== Segment start ==
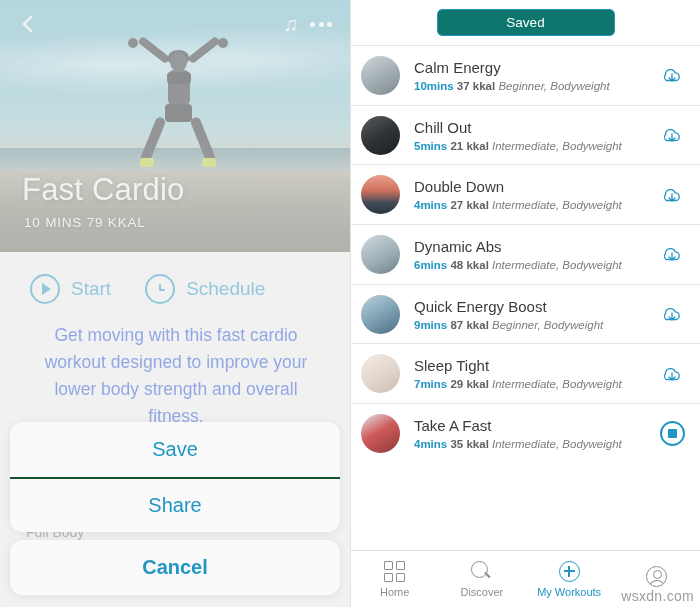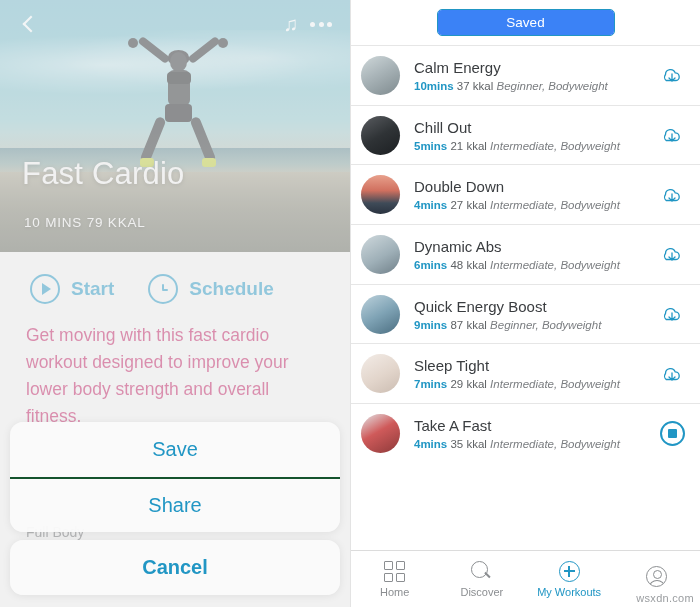--- a/index.html
+++ b/index.html
@@ -152,7 +152,7 @@
     flex: 1; display: flex; align-items: center; justify-content: center;
     font-size: 13.5px; color: #2196c4; cursor: pointer; background: #fff;
   }
-  .seg.active { background: #3b82f6; color: #fff; }
+  .seg.active { background: #0f766e; color: #fff; }
 
   .list { flex: 1; overflow: hidden; }
   .row {

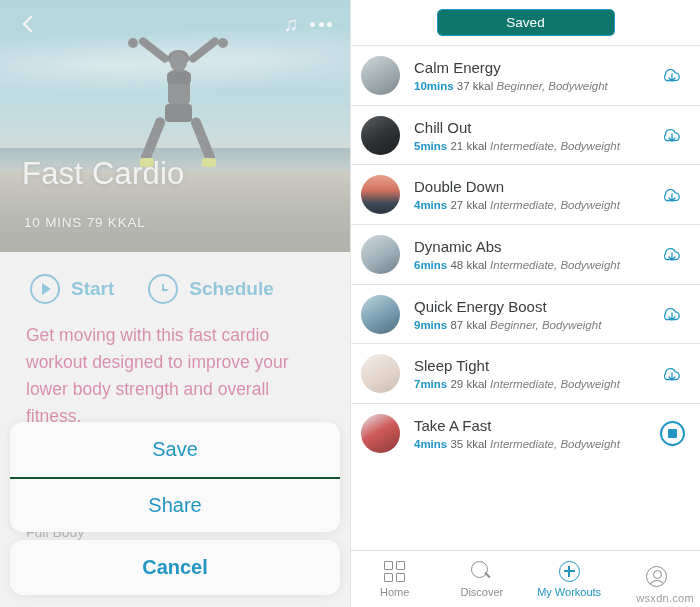--- a/index.html
+++ b/index.html
@@ -179,7 +179,7 @@
   .row-title { font-size: 15px; color: #3a3d40; margin-bottom: 4px; }
   .row-meta { font-size: 11.5px; color: #6b6e71; }
   .row-meta .dur { color: #2196c4; font-weight: 700; }
-  .row-meta .kcal { color: #5f6265; }
+  .row-meta .kcal { color: #5f6265; font-weight: bold; }
   .row-meta .tags { color: #7a7d80; font-style: italic; }
 
   .dl-icon { width: 30px; height: 26px; flex: 0 0 30px; display: flex; align-items: center; justify-content: center; }

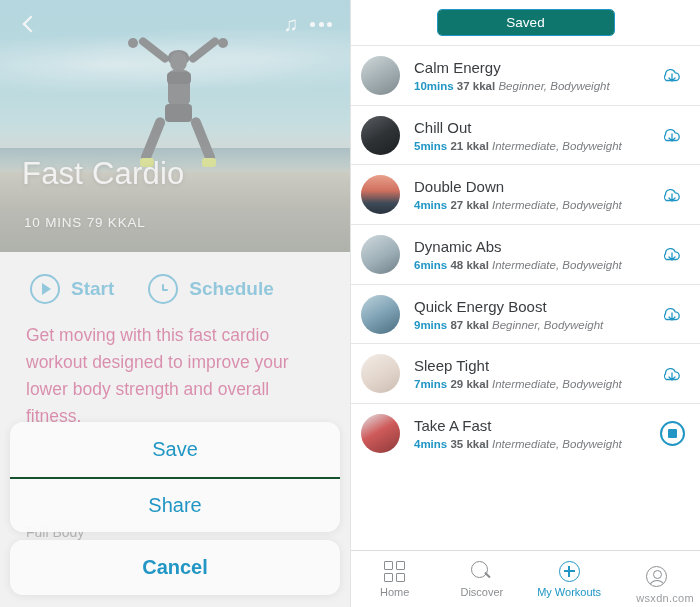--- a/index.html
+++ b/index.html
@@ -76,7 +76,7 @@
   .dots i { width: 5px; height: 5px; border-radius: 50%; background: #fff; display: block; }
 
   .hero-title {
-    position: absolute; left: 22px; bottom: 60px; z-index: 4;
+    position: absolute; left: 22px; bottom: 44px; z-index: 4;
     color: #f2f2f2; font-size: 31px; font-weight: 400; letter-spacing: .2px;
     text-shadow: 0 1px 4px rgba(0,0,0,.35);
   }

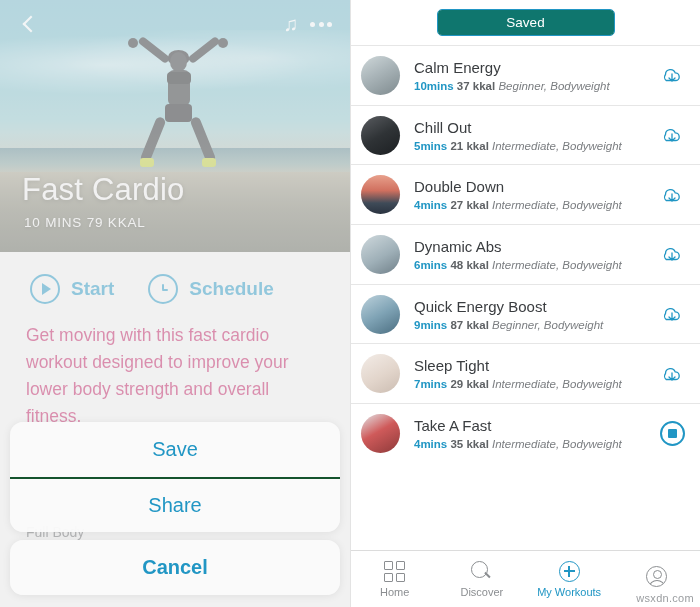--- a/index.html
+++ b/index.html
@@ -91,7 +91,7 @@
     padding: 22px 0 14px 30px;
     background: #f2f2f2;
   }
-  .action { display: flex; align-items: center; gap: 11px; cursor: pointer; font-weight: bold; }
+  .action { display: flex; align-items: center; gap: 11px; cursor: pointer; }
   .circle-icon {
     width: 30px; height: 30px; border-radius: 50%;
     border: 2px solid #2196c4; display: flex; align-items: center; justify-content: center;

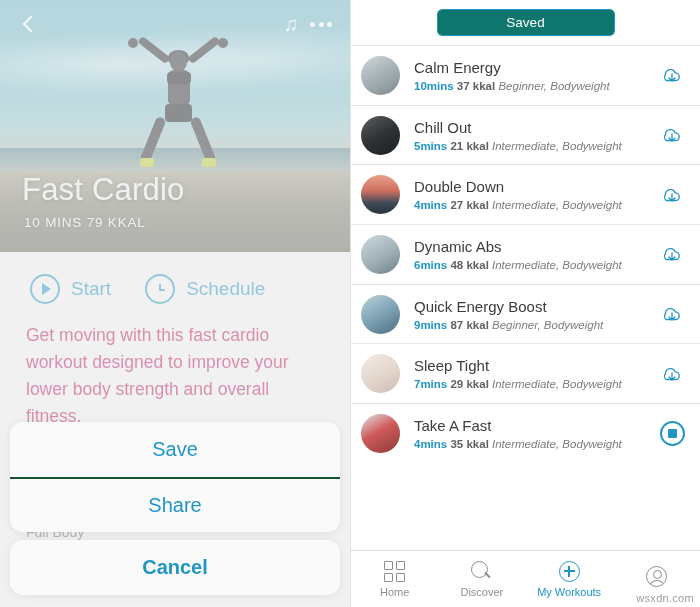--- a/index.html
+++ b/index.html
@@ -109,8 +109,9 @@
 
   .desc {
     padding: 4px 24px 0 26px;
-    color: #be185d; font-size: 17.5px; line-height: 27px;
+    color: #1d4ed8; font-size: 17.5px; line-height: 27px;
     background: #f2f2f2;
+    text-align: center;
   }
   .sub-label {
     position: absolute; left: 26px; top: 524px;

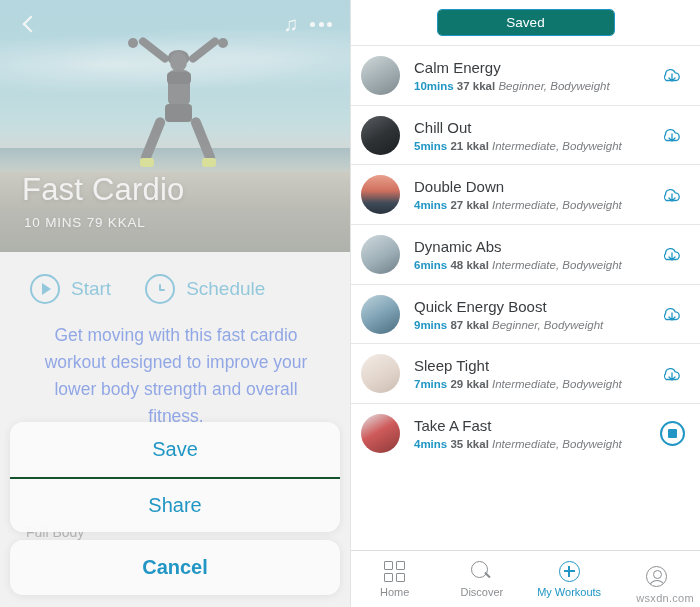--- a/index.html
+++ b/index.html
@@ -214,7 +214,7 @@
 
   .watermark {
     position: absolute; right: 6px; bottom: 3px;
-    font-size: 11px; color: #9a9da0; letter-spacing: .3px;
+    font-size: 14px; color: #9a9da0; letter-spacing: .3px;
   }
 </style>
 </head>

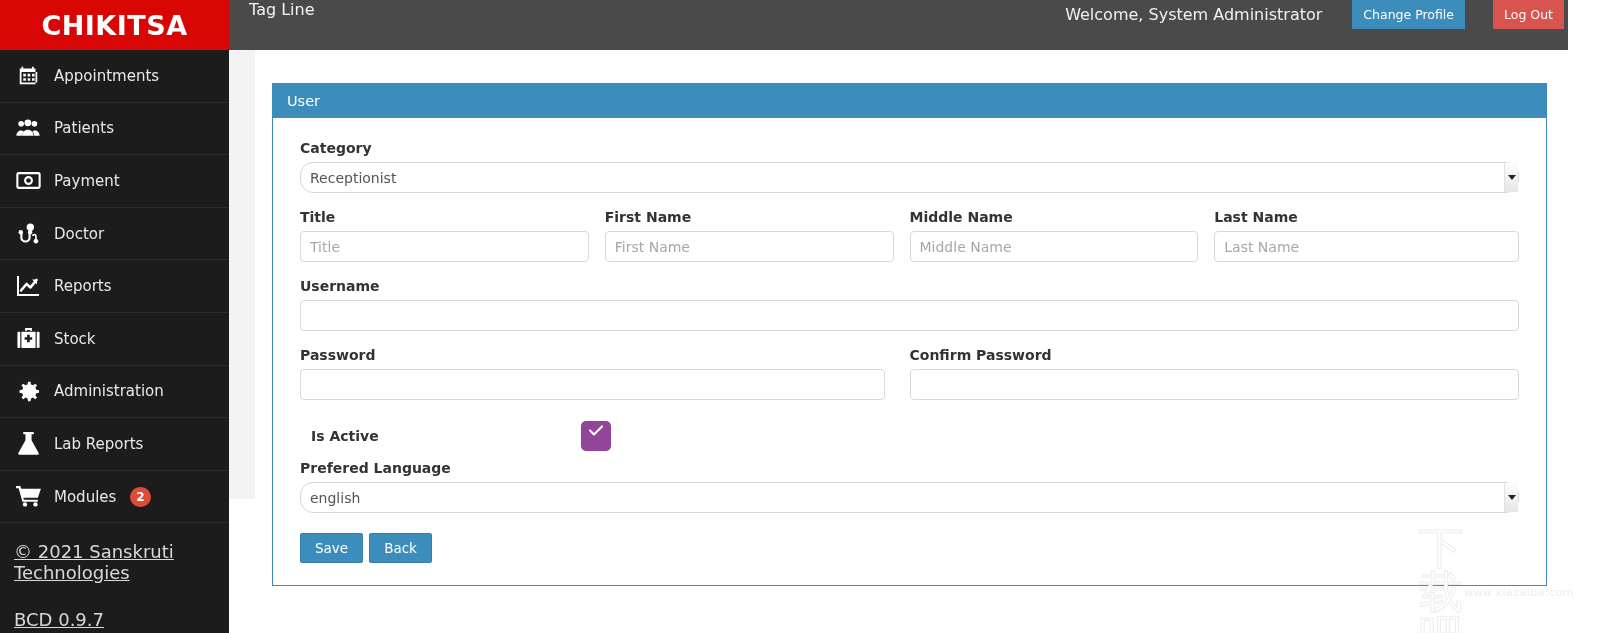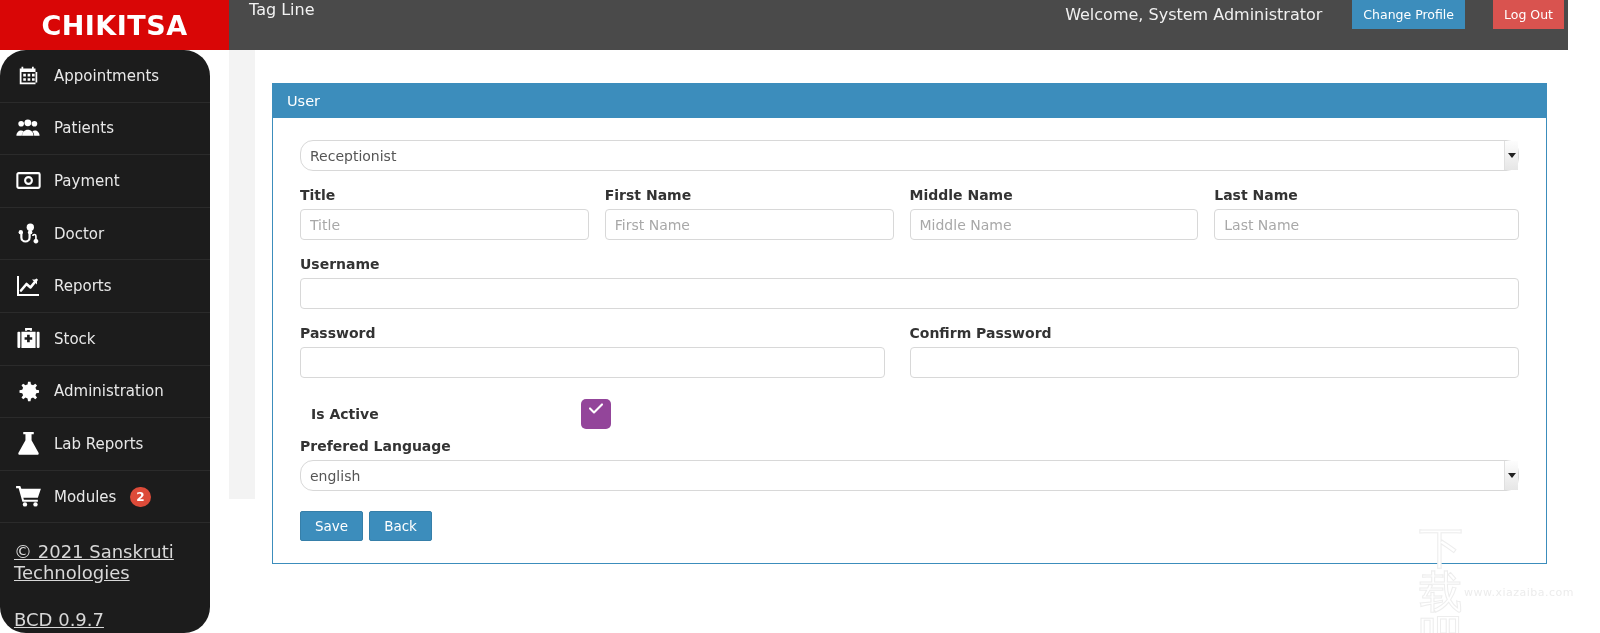--- a/index.html
+++ b/index.html
@@ -40,9 +40,8 @@
 
   
   .sidebar {
-    position: absolute; top: 50px; left: 0; width: 210px; height: 583px;
+    position: absolute; top: 50px; left: 0; width: 229px; height: 583px;
     background: #1c1c1c;
-    border-radius: 26px;
   }
   .nav-item {
     display: flex; align-items: center; height: 52.6px;

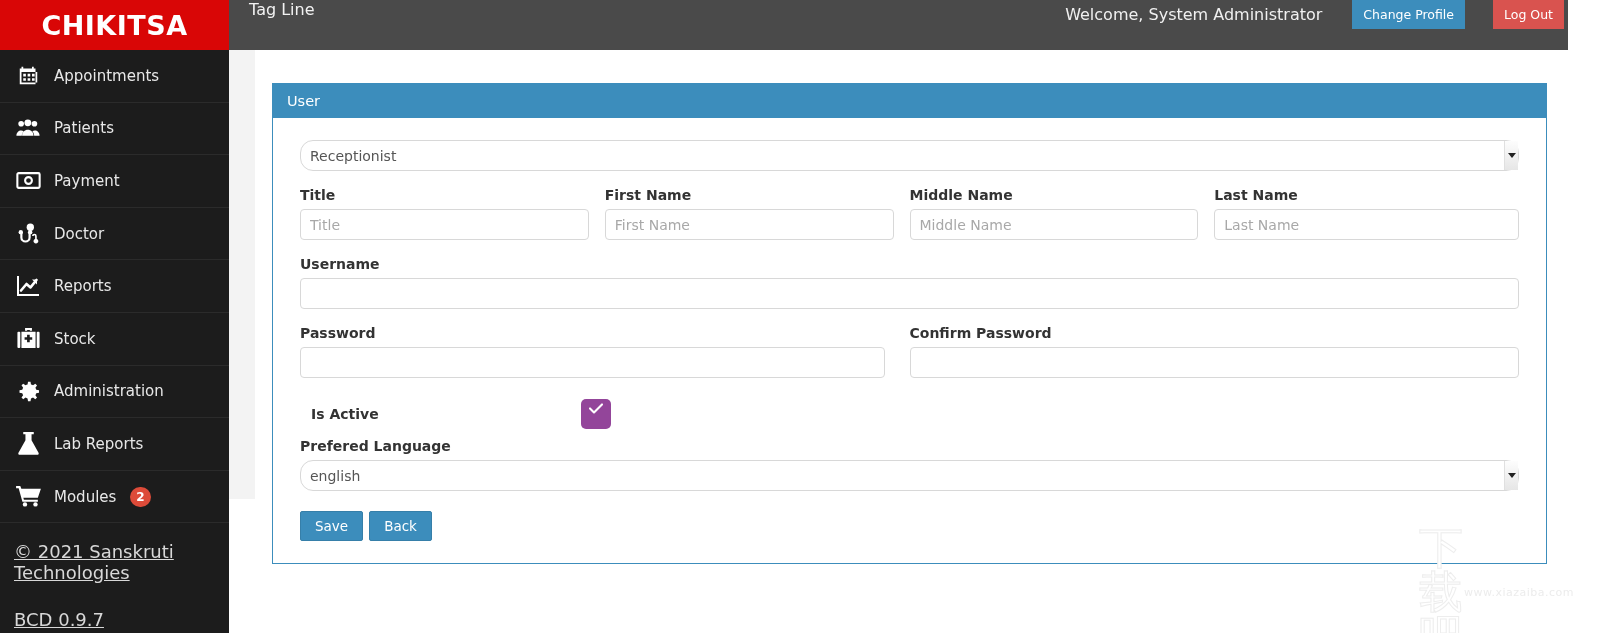--- a/index.html
+++ b/index.html
@@ -292,6 +292,7 @@
         <div class="panel-body">
 
           <div class="mb">
+            <label class="lbl">Category</label>
             <div class="sel-wrap">
               <select class="ctl">
                 <option>Receptionist</option>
== Segment end ==
Task item. All lines that hold the word "meta" should be copied from the data.

Completed task.
   .row-meta { font-size: 11.5px; color: #6b6e71; }
   .row-meta .dur { color: #2196c4; font-weight: 700; }
-  .row-meta .kcal { color: #5f6265; }
+  .row-meta .kcal { color: #5f6265; font-weight: bold; }
   .row-meta .tags { color: #7a7d80; font-style: italic; }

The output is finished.